This is Where I Leave You

Source: IMDb

Director: Shawn Levy

Cast: Jason Bateman, Tina Fey, Jane Fonda, Adam Driver, Corey Stoll

This is Where I Leave You is a story of a family brought together under difficult circumstances, in this case, the death of their father. It wasn’t the only movie premiering at the TIFF that brought strained relationships to light through the death of a family member. Robert Downey Jr.’s “The Judge” begins with news of the death of his mother, forcing him to go home to face his estranged father. As depressing as funerals may be, they tend to be common plot devices in movies since they bring an array of people into contact, as happens in “This is Where I Leave You.”

The movie begins just as Judd Altman’s (Jason Bateman) life is falling apart. Judd happens to walk in on his wife cheating on him with his shallow boss, played by Dax Shepard. While it was quite obvious to predict the scene that was about to unfold, and although the scenario seemed a bit clichéd Judd’s reaction was definitely something to watch. Not too long after the aforementioned event, Judd hears news from his sister Wendy (Tina Fey) of their fathers passing.

The story focuses on Judd as he navigates through both tragedies in his life, but there is much emphasis on the problems of his three siblings as well. Wendy is watching her marriage fall apart while keeping a handle on her two kids. Paul Altman (Corey Stoll), the oldest sibling, is having difficulties conceiving with his wife which only proves to strain their relationship. Last, but definitely not the least, is the youngest Philip (Adam Driver) who is the quintessential baby of the family. He lives a life of no responsibility, and takes all the slack he is given.

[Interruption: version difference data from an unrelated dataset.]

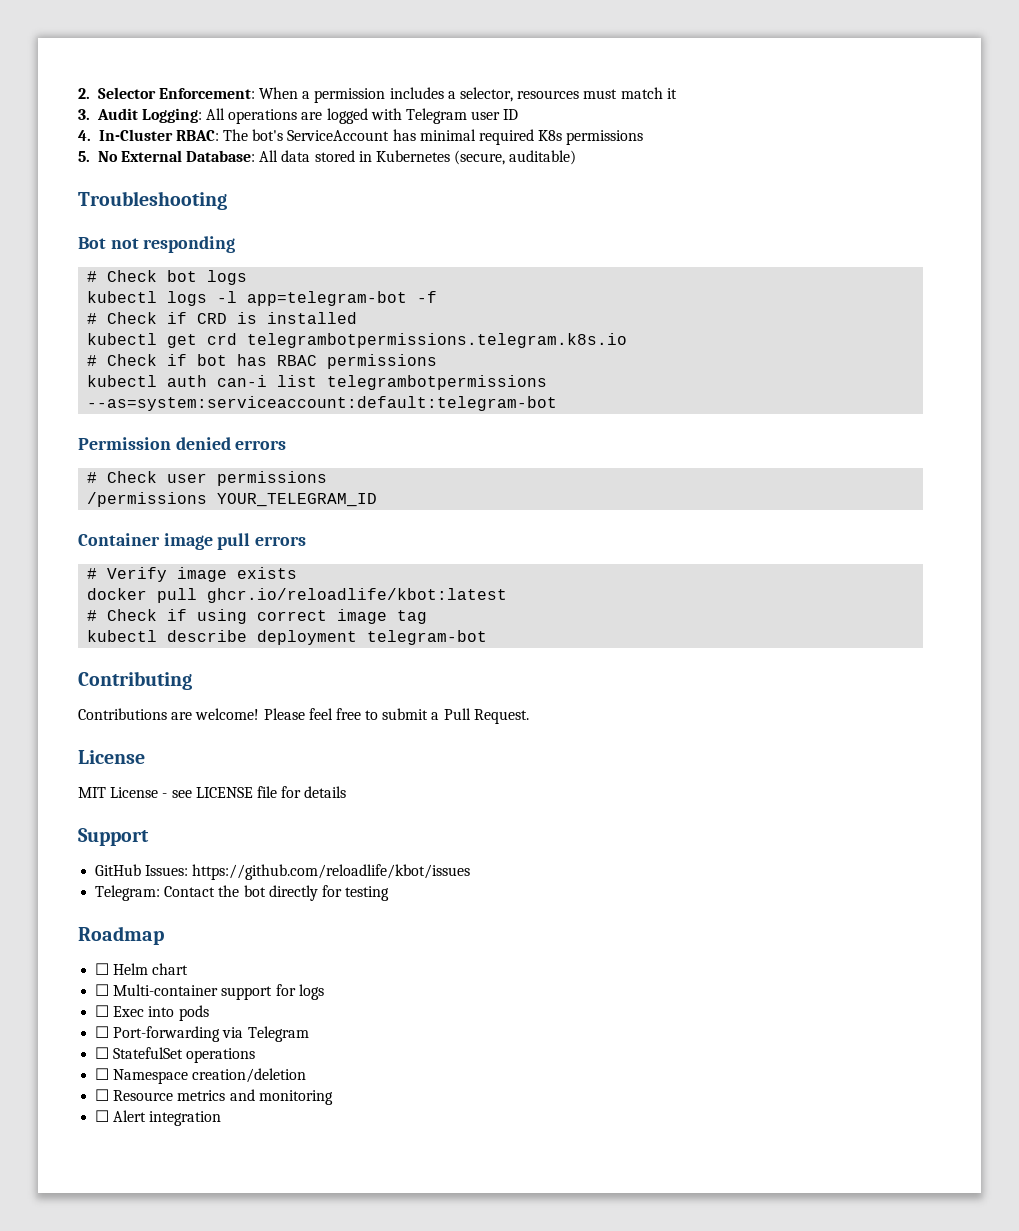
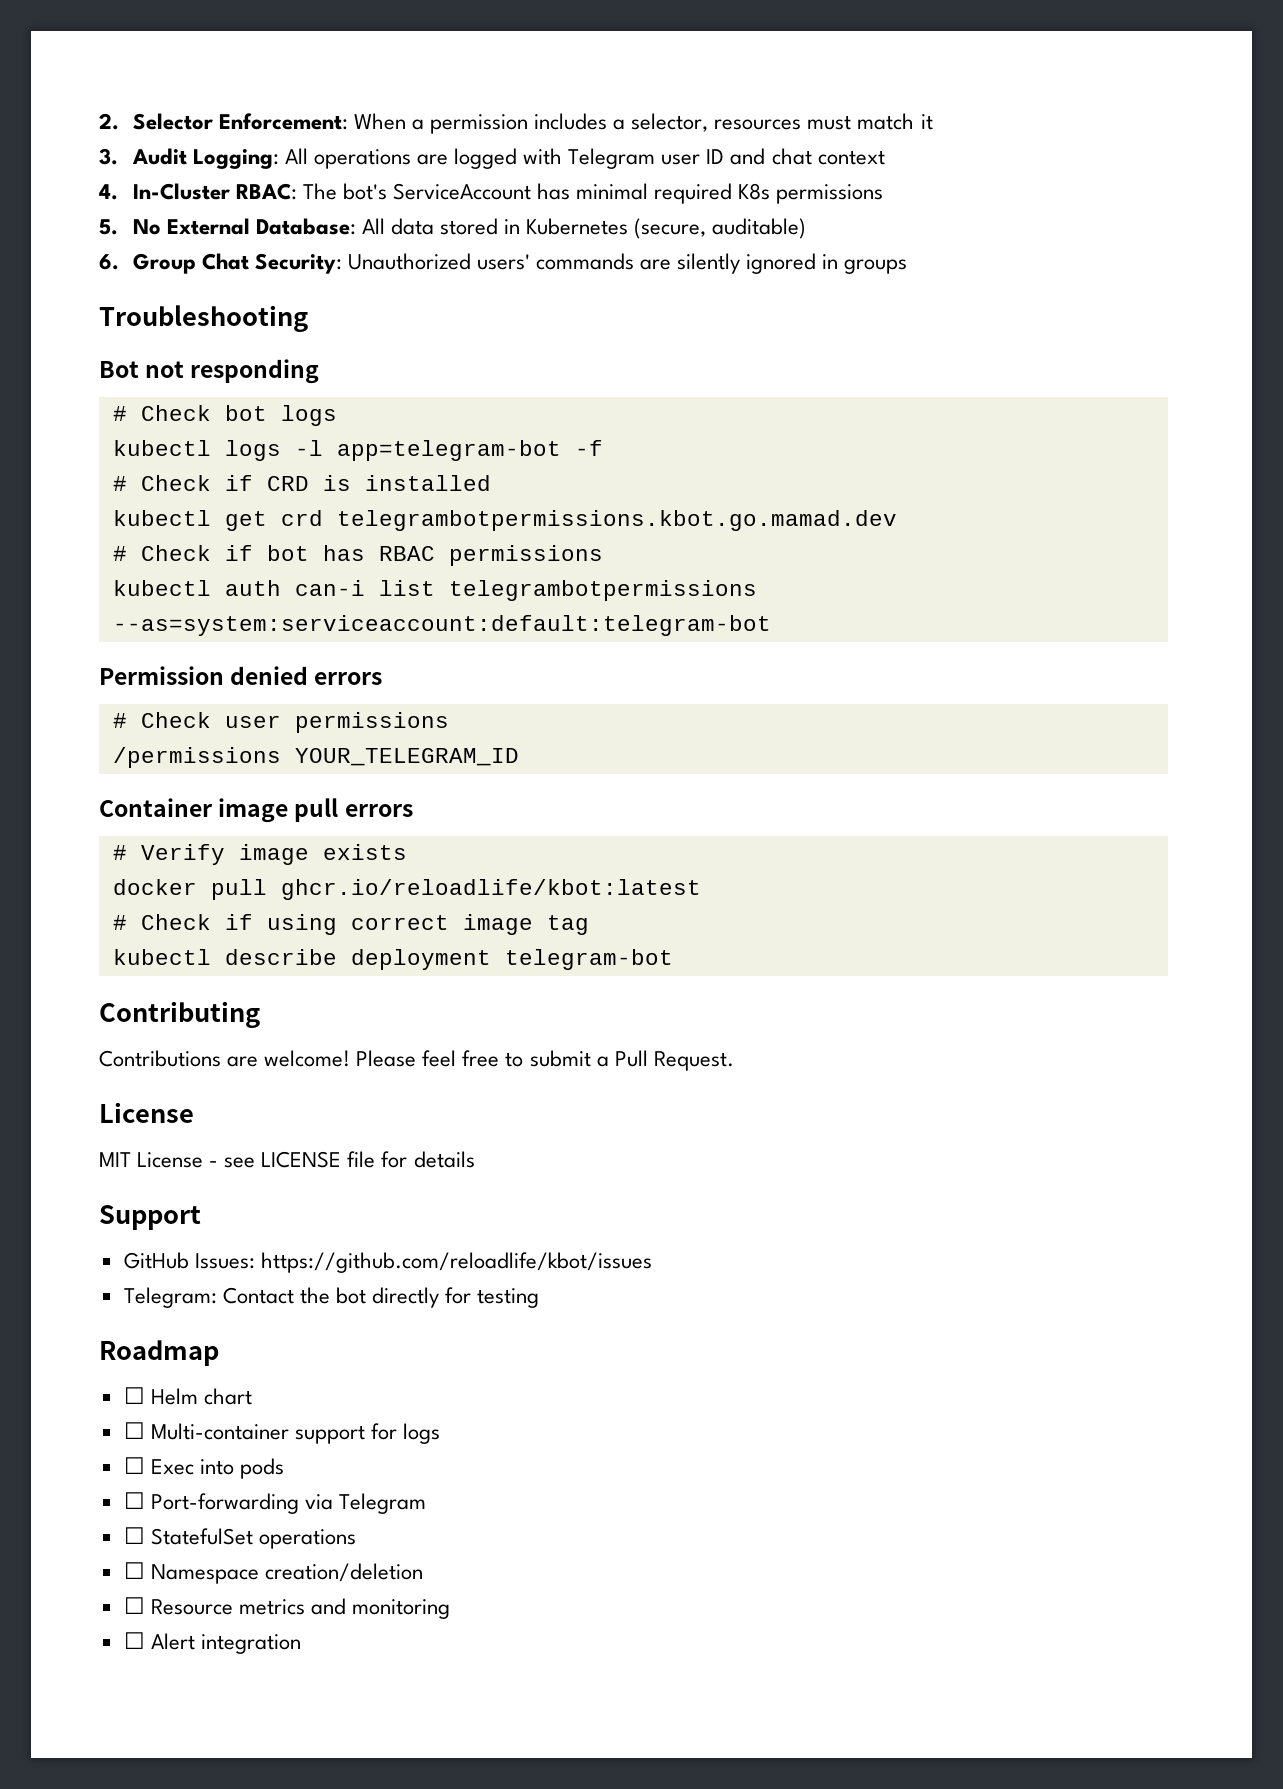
- 3. Audit Logging: All operations are logged with Telegram user ID
+ 3. Audit Logging: All operations are logged with Telegram user ID and chat context
+ 6. Group Chat Security: Unauthorized users' commands are silently ignored in groups
- kubectl get crd telegrambotpermissions.telegram.k8s.io
+ kubectl get crd telegrambotpermissions.kbot.go.mamad.dev

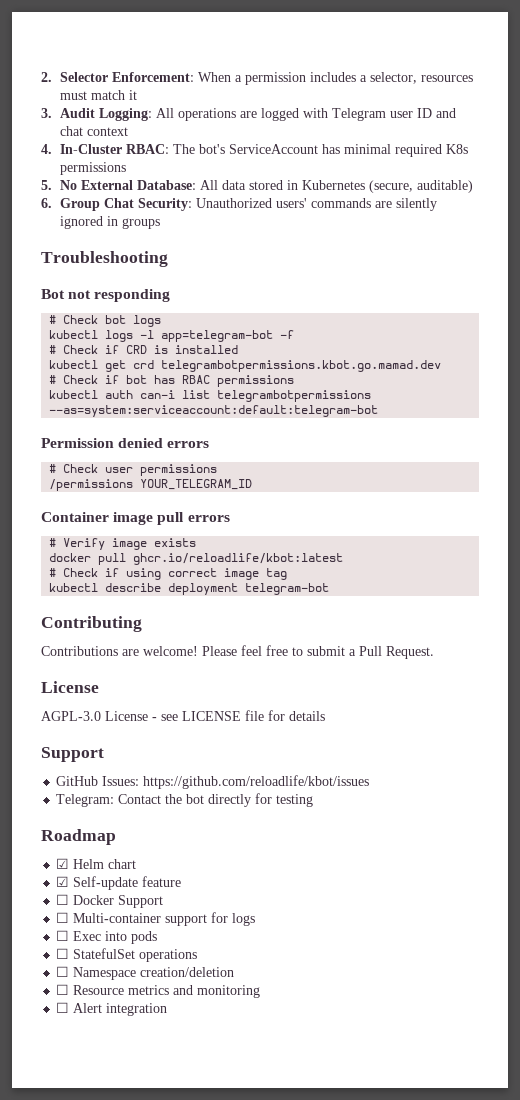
- MIT License - see LICENSE file for details
+ AGPL-3.0 License - see LICENSE file for details
- ☐ Helm chart
+ ☑ Helm chart
+ ☑ Self-update feature
+ ☐ Docker Support
- ☐ Port-forwarding via Telegram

We also can’t forget the siblings’ mother Hilary (Jane Fonda) who isn’t quite the conventional widow.

When the siblings arrive home, they are quite surprised to hear that their atheist father found Judaism before his death, and his last request was for his children to sit Shiva for him. For those of you who don’t know what a Shiva is (which I didn’t before this movie!) it’s a seven day long mourning period in which the direct family members of the deceased gather at one home and receive visitors. This serves as an inconvenience to the siblings, but they decide to honour their father’s last wish and embark on a week filled with discovery, pain, and some sibling love.

The character of Judd Altman isn’t one that is new to Jason Bateman. He’s the straight-laced guy thrust into situations he rather avoid, things like having to put up with his siblings, and meeting the demands of his mother whose head seems to be entirely elsewhere.  While there are parallels to “Arrested Development,” the Altman’s’ story brings a little more heart ache with it. It might be because it’s easy to see our own relationships and experiences mirrored in theirs, and it isn’t always roses and daisies.

Adam Driver’s performance as the youngest Altman is really one to watch, which shouldn’t be a surprise considering the recognition Driver’s received from his last few roles. He’s obviously a scene stealer, but he also brings out the best in his co-stars. Some of my favourite scenes in the movie are just watching him interact with his older siblings, especially Tina Fey and Corey Stoll.

This is Where I Leave You” is really a delightful poignant movie from director Shawn Levy. I was pleasantly surprised with his ability to tackle some of the darker themes in the movie considering he’s quite well known for his “Night at the Museum” franchise and often sticks with his comedies. The movie is wonderfully written, and the sound track soothes the indie soul.

The film isn’t necessarily a story of redemption, or a seven day quick fix to all their problems.  It’s a story of patience and love, the patience to wait out the storm, and the love of those around you to pull you back up again.

I recommend this movie if you want a break from the glitz and glamour of Hollywood. It’ll make you laugh, and it might make you cry, but it’ll definitely leave you with a little hope and a smile by the end.